The Federal Reserve isn't about to raise its target for the overnight lending rate — which it cut to 4.5 percent at the last meeting of the Federal Open Market Committee — to shore up the currency.
Of course, Sarkozy earlier had no luck arguing against a rate increase by the European Central Bank on the grounds that the euro was becoming too expensive.
As for jokes, one attempt really wasn't very funny. A cartoon by Mike Luckovich of The Atlanta Journal-Constitution reprinted in the Nov. 18 New York Times showed Treasury Secretary Henry Paulson, in the Oval Office with President Bush, asking, "Can I get paid in euros?"
Actually, Zodiac, Europe's biggest maker of airplane seats, would like to get paid in euros.
Zodiac sells both to Boeing and its European rival Airbus, the world's two largest makers of commercial aircraft.
Boeing, Airbus agree
It's hardly surprising Boeing insists on paying its suppliers in dollars. However, so does Airbus because so many of its own sales are priced in dollars.
The U.S. market is so important that many exporters to the U.S. routinely price their products in dollars and accept whatever currency risk that may involve.
In the current situation, many of the exporters are accepting lower profit margins to hold onto their market share. Zodiac's Chief Executive Office Olivier Zarrouati acknowledged in a Nov. 16 news conference that his company is among them.
The dollar is just as central to worldwide financial transactions.
For example, the dollar was involved in 86.3 percent of April's $3.1 trillion average daily turnover in foreign-exchange markets, according to a survey by the Bank for International Settlements.
The vaunted euro, supposedly everybody's newest favorite, was in only 37 percent of the transactions.
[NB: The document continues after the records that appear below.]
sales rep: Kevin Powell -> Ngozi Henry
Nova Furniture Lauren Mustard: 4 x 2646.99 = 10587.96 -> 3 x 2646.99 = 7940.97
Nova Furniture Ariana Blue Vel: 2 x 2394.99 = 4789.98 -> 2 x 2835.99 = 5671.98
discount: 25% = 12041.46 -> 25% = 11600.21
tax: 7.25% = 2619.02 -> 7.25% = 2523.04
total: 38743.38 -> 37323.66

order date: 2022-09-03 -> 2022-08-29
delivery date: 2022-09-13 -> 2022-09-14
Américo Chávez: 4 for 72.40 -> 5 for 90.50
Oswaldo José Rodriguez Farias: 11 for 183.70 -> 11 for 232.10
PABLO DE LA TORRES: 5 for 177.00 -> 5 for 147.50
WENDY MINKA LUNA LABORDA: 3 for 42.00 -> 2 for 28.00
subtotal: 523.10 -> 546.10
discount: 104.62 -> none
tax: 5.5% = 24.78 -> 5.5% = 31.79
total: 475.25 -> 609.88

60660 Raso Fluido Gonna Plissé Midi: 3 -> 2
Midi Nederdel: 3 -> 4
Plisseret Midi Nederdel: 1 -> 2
The Japanese yen, whose importance is fading, was in 16.5 percent, closely followed by the British pound with 15 percent.
Because there are two currencies in each transaction, the sum of all the percentages is 200 rather than 100.
The focus on the cross rate between the dollar and the euro gives an exaggerated sense of the dollar's fall in value.
Check out the Federal Reserve's broad dollar index weighted according to U.S. trade with other countries and adjusted for relative inflation rates. That index has averaged 86.83 so far this month, which is an 8.4 percent drop from November 2006. The decline over the 12 months before that was 4.5 percent.
The dollar has gone down 14 percent against the euro in the past 12 months.
The recent decline in the index is hardly unprecedented. The index base is March 1973 when it equaled 100. Since 1990 it has been as low as 84.23 in July 1995 and as high as 112.84 in February 2002.
At the OPEC conference, Chávez and Iranian President Mahmoud Ahmadinejad argued that the group should consider pricing oil in a currency other than the U.S. dollar.
The talk didn't go anywhere, and even if OPEC were to switch — which it has discussed occasionally in the past — it's not clear what the impact would be.
If OPEC required payment in euros, a buyer would just trade the dollar for euros, then pay.
If the oil-exporting countries, which are accumulating large currency reserves, were to decide to hold more euro-denominated investments, they could do that easily without setting the oil price in euros.